Известный своей чуткостью к веяниям времени, мастер понял, что новый идеологический курс требует отказа от рискованных экспериментов (ставших, впрочем, уже привычными), возврата к академичности под знаком социалистического реализма, определение которого было кодифицировано на I съезде писателей тогда же, в 1934 году. Однако установка режиссера в отношении оперы Чайковского, обнародованная им перед постановочной группой «Пиковой дамы» за две недели до того, абсолютно противоречила приведенному высказыванию. Комментируя выраженное режиссером «желание и готовность исправить Чайковского», И. Гликман позже писал:
Вряд ли он не считал его классиком, не подлежащим переделкам, и тем не менее, вопреки собственной декларации, им был предложен план улучшения партитуры «Пиковой дамы» средствами кинематографа, то есть при помощи кинотитров1854.
Впрочем, ориентацией на киностилистику планы Мейерхольда не ограничивались. Перечень изменений в либретто и партитуре впечатляющ и поистине беспрецедентен1855.

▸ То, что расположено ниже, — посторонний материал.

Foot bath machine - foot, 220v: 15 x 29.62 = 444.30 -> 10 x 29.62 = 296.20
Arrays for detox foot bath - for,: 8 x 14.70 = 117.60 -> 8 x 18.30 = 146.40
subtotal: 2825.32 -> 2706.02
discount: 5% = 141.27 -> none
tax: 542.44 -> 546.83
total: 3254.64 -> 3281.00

В чем же разгадка явственного противоречия между новыми теоретическими позициями Мейерхольда и его практическим подходом к постановке «Пиковой дамы»? Как раз в том, что в отличие от Пушкина и Шекспира, о невозможности переделки которых Мейерхольд говорил, Чайковского, вопреки надеждам Гликмана и в тон своему времени, он классиком не считал. По-видимому, не разделял этого мнения Асафьев – один из участников постановки, работавший тогда в Малом театре. Еще в начале 1920-х он полемически заявлял о своей «особой» миссии в отношении этого сочинения:
Целью моей было оправдание «Пиковой дамы» как оперы глубоко цельной по замыслу и органичной по спайке элементов. <…> «Пиковая дама» – опера, достойная стать классической. Она безупречна по мастерству (чего стоит одна интермедия!), <…> органична в отношении архитектоники <…>1856.

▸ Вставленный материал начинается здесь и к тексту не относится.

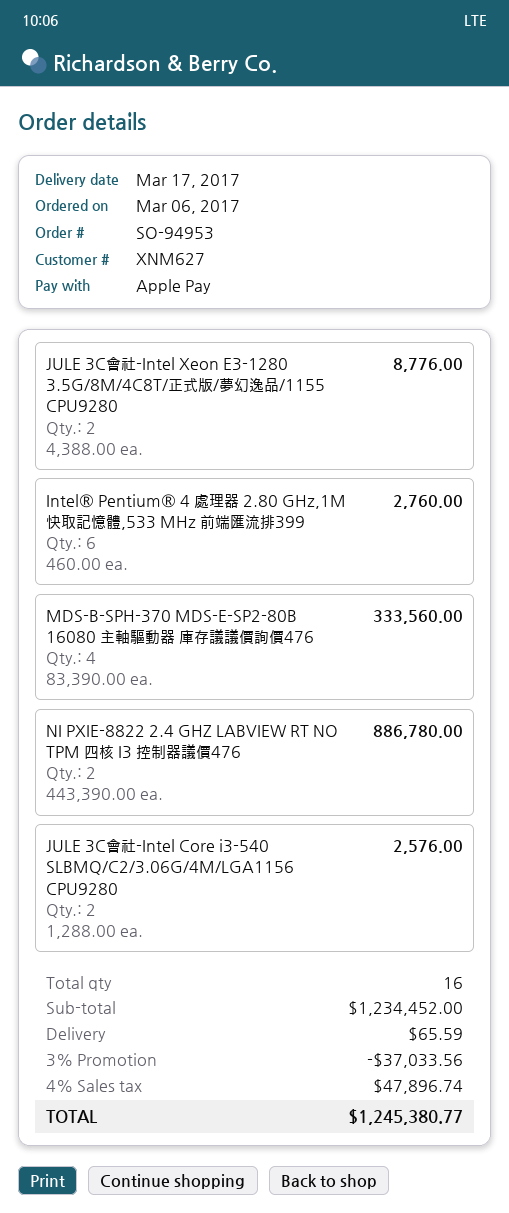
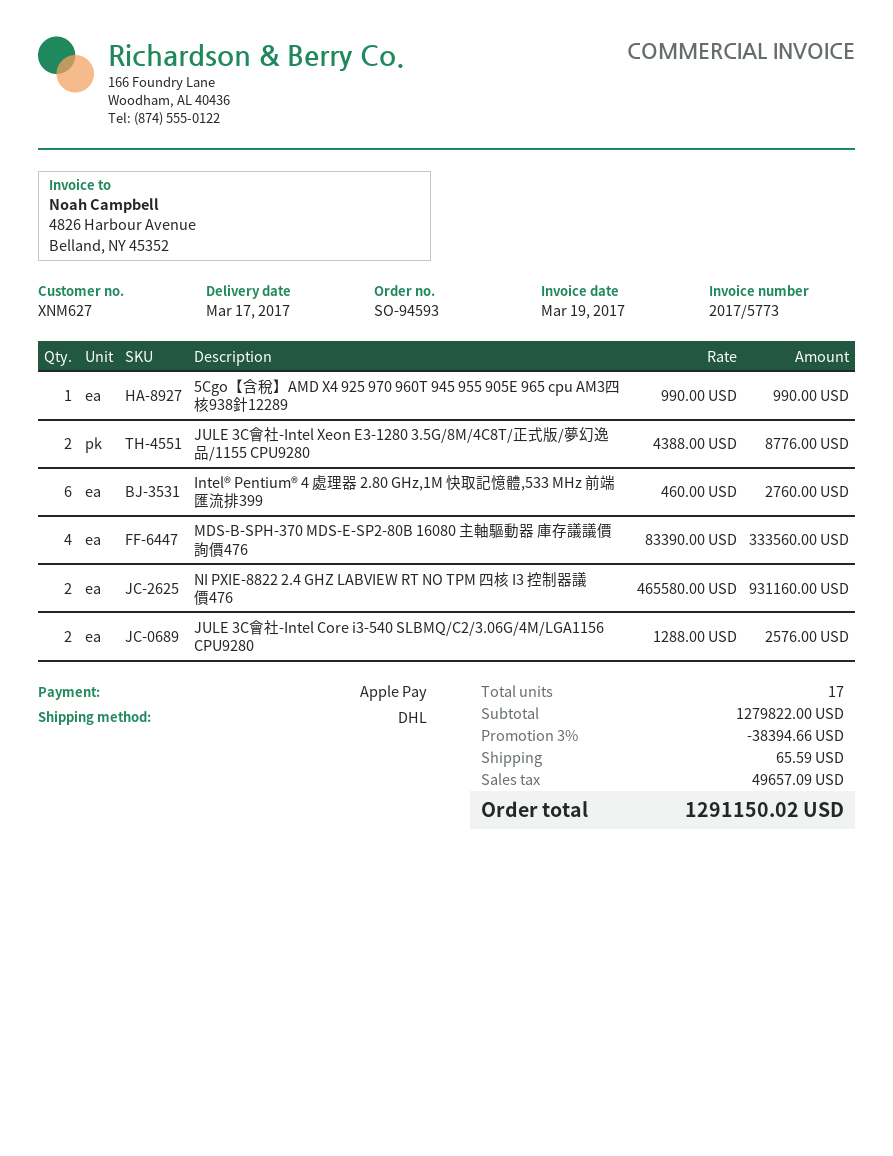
order number: SO-94953 -> SO-94593
NI PXIE-8822 2.4 GHZ LABVIEW RT NO TPM 四核 I3 控制器議價476: 2 x 443390.00 = 886780.00 -> 2 x 465580.00 = 931160.00
5Cgo【含稅】AMD X4 925 970 960T 945 955 905E 965 cpu AM3四核938針12289: none -> 1 x 990.00 = 990.00
total quantity: 16 -> 17
subtotal: 1234452.00 -> 1279822.00
discount: 3% = 37033.56 -> 3% = 38394.66
tax: 47896.74 -> 49657.09
total: 1245380.77 -> 1291150.02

Замечу, что в качестве примера цельности и органичности здесь приводится самый компромиссный с точки зрения постановщиков новой «Пиковой» эпизод! Но уклончивость этой аттестации заключается в том, что «глубоко цельная» и «органичная», «безупречная по мастерству» опера лишь достойна стать классической. Следовательно, что-то мешает ей считаться таковой. Таким препятствием, по-видимому, могло стать только текст либретто М.И. Чайковского, не раз вызывавший придирки Асафьева (что являлось и до сих пор является общим местом суждений об опере). В статье, вошедшей в премьерный буклет 1935 года, Асафьев одобрил перенос действия Мейерхольдом в николаевскую эпоху1857. Однако драматургических несовершенств он, похоже, в либретто не находил. Лукавство, столь характерное для Асафьева1858, проявилось и в том, что после выхода спектакля музыковед совершенно ушел в тень, не отозвавшись рецензией на него и не приняв участия в обсуждении. Зато в статье 1939 года к 20-летнему юбилею Малого оперного театра Асафьев (в соавторстве с В.Е. Иохельсоном) без обиняков причислил спектакль к формалистическим1859. И неудивительно – за два года до этого, в 1937-м, в печати началась травля Мейерхольда, и тогда же был закрыт его театр.
«Патент на классику» еще не был выдан музыке Чайковского в 1930-х годах – его требовалось реабилитировать. Вот почему основным девизом постановки Мейерхольда становится «пушкинизация». «Приблизить оперу Чайковского к повести Пушкина» означает, другими словами, приблизить Чайковского к Пушкину на новой шкале ценностей: придать ему статус советского классика, которым уже наделили Пушкина – «друга декабристов» и «жертву николаевской эпохи». Однако «пушкинизация» «Пиковой дамы» Чайковского осуществлялась многократно – и до революции, и после нее. Связь оперы с пушкинской повестью, например, была своеобразно осмыслена в трактовке образа Германа Александром Давыдовым и Иваном Алчевским. Исполнение Давыдова, как констатирует А. Гозенпуд, в значительной мере определило дальнейшие интерпретации этой роли:
Его герой одержим маниакальным стремлением овладеть тайной трех карт и в то же время испытывает необъяснимый страх перед ней. Любовь к Лизе при такой трактовке является, по словам артиста, «попыткой бегства от самого себя, от навязчивой идеи, от неизбежной гибели» <…>. Трактовка Давыдова оказала известное воздействие на Алчевского, выдающегося исполнителя этой же партии. Он также подчеркивал маниакальную одержимость Германа и превращал тему любви к Лизе в побочную <…>. Он придавал внешнему облику Германа сходство с Наполеоном (указание на это – в повести Пушкина). <…> Нельзя не согласиться <…>, что свою трактовку Алчевский «стремился приблизить… к замыслу пушкинской повести». То же можно сказать и о Давыдове <…>. Разумеется, подобное толкование вступало в известное противоречие с концепцией Чайковского. <…> Несомненно, исполнение Алчевского, бывшего любимым артистом Мейерхольда, оказало воздействие на режиссера, который позднее в «Пиковой даме» решал сходную задачу1860.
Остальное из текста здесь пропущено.